Something that I think most novice programmers should take to heart, and something I wish I had known earlier...when you start out, you want to build something big and new, like a video game, or hell, a Rails site that you think will be the next Facebook clone. Not only is it beyond your ability as a novice, it may not even be a "problem" worth solving, because you don't yet know what's worth solving until you become a bit better at programming. I stopped programming after awhile when I couldn't come close to seeing what I thought were my goals...it's been much easier to do it day-to-day by focusing on the small steps...and after awhile, the big task doesn't seem hard after all.
Meanwhile, programming has a pretty distinct advantage...even if you spend your time mastering seemingly benign and trivial things, such as being better at parsing, function design, or just automation of what you've done before, you're not only learning, but making yourself more productive at the same time...something that's not nothing as you actually begin your grand plan.
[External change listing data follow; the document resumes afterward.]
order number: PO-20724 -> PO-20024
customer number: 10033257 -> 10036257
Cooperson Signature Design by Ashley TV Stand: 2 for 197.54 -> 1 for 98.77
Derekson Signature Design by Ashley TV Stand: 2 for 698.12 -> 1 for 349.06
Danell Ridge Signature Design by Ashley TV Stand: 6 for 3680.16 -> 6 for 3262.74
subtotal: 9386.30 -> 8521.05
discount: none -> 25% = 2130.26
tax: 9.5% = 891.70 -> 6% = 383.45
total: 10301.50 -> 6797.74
Speaking of Feynman and computing and seemingly banal tasks...I've seen only scarce detail of his supervising the "computers" at Los Alamos:
> Richard's interest in computing went back to his days at Los Alamos, where he supervised the "computers," that is, the people who operated the mechanical calculators. There he was instrumental in setting up some of the first plug-programmable tabulating machines for physical simulation. His interest in the field was heightened in the late 1970's when his son, Carl, began studying computers at MIT.
It's not something he's famous for, but I wouldn't be surprised if such a task was critical to the success of the researchers...I've gone through both his memoirs and hadn't seen much mention of it though. Anyone else have more details?
> By the end of that summer of 1983, Richard had completed his analysis of the behavior of the router, and much to our surprise and amusement, he presented his answer in the form of a set of partial differential equations. To a physicist this may seem natural, but to a computer designer, treating a set of boolean circuits as a continuous, differentiable system is a bit strange. Feynman's router equations were in terms of variables representing continuous quantities such as "the average number of 1 bits in a message address." I was much more accustomed to seeing analysis in terms of inductive proof and case analysis than taking the derivative of "the number of 1's" with respect to time. Our discrete analysis said we needed seven buffers per chip; Feynman's equations suggested that we only needed five. We decided to play it safe and ignore Feynman.
> The decision to ignore Feynman's analysis was made in September, but by next spring we were up against a wall. The chips that we had designed were slightly too big to manufacture and the only way to solve the problem was to cut the number of buffers per chip back to five. Since Feynman's equations claimed we could do this safely, his unconventional methods of analysis started looking better and better to us. We decided to go ahead and make the chips with the smaller number of buffers.
> Fortunately, he was right. When we put together the chips the machine worked. The first program run on the machine in April of 1985 was Conway's game of Life.
This part tells us to keep solving whatever comes in our way. In today's world, most successful start-ups don't always succeed with their first idea, but rather an iteration of it.
Good advice! Thanks!
The odds that your first idea is perfect is small. Recognizing when you have a better option is important.
(But as long as we're listing successful pivots, Intel is one of the most famous pivots out there.)